> Exercise requirements
Please repeat the line that has "- $ docker run -d" and all lines after it, exactly as they appear, through the end of the entries.

> Data section
---
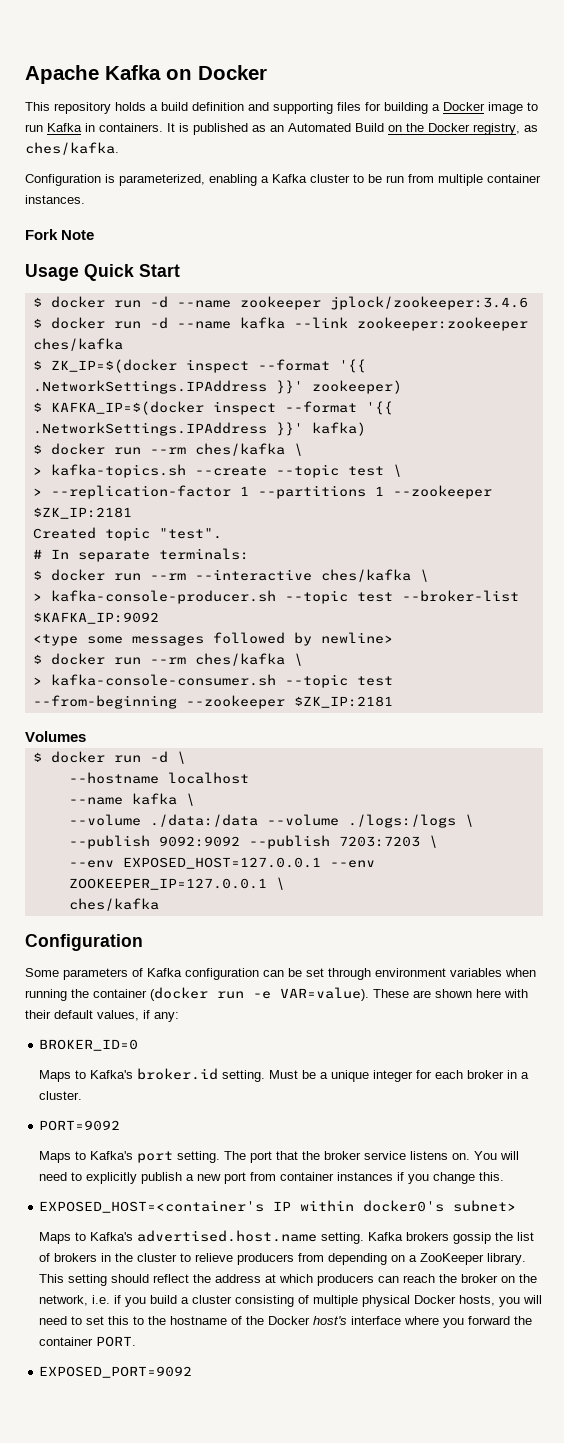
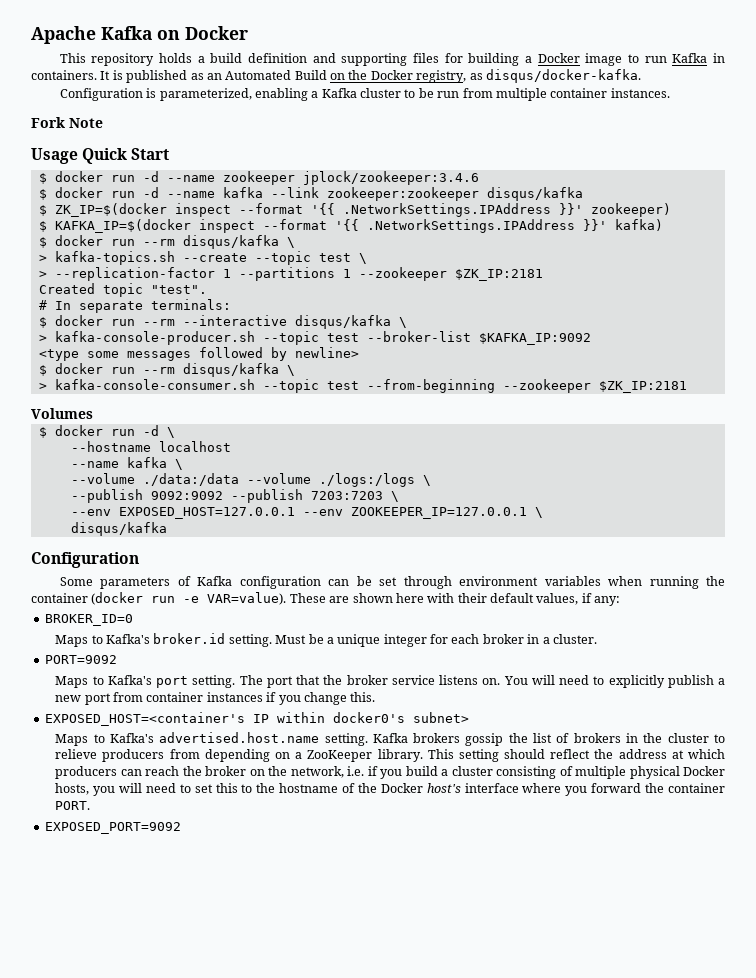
- It is published as an Automated Build on the Docker registry, as ches/kafka.
+ It is published as an Automated Build on the Docker registry, as disqus/docker-kafka.
- $ docker run -d --name kafka --link zookeeper:zookeeper ches/kafka
+ $ docker run -d --name kafka --link zookeeper:zookeeper disqus/kafka
  $ KAFKA_IP=$(docker inspect --format '{{ .NetworkSettings.IPAddress }}' kafka)
- $ docker run --rm ches/kafka \
+ $ docker run --rm disqus/kafka \
- $ docker run --rm --interactive ches/kafka \
+ $ docker run --rm --interactive disqus/kafka \
  <type some messages followed by newline>
- $ docker run --rm ches/kafka \
+ $ docker run --rm disqus/kafka \
  --env EXPOSED_HOST=127.0.0.1 --env ZOOKEEPER_IP=127.0.0.1 \
- ches/kafka
+ disqus/kafka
---
> Solution to the exercise
- $ docker run -d --name kafka --link zookeeper:zookeeper ches/kafka
+ $ docker run -d --name kafka --link zookeeper:zookeeper disqus/kafka
  $ KAFKA_IP=$(docker inspect --format '{{ .NetworkSettings.IPAddress }}' kafka)
- $ docker run --rm ches/kafka \
+ $ docker run --rm disqus/kafka \
- $ docker run --rm --interactive ches/kafka \
+ $ docker run --rm --interactive disqus/kafka \
  <type some messages followed by newline>
- $ docker run --rm ches/kafka \
+ $ docker run --rm disqus/kafka \
  --env EXPOSED_HOST=127.0.0.1 --env ZOOKEEPER_IP=127.0.0.1 \
- ches/kafka
+ disqus/kafka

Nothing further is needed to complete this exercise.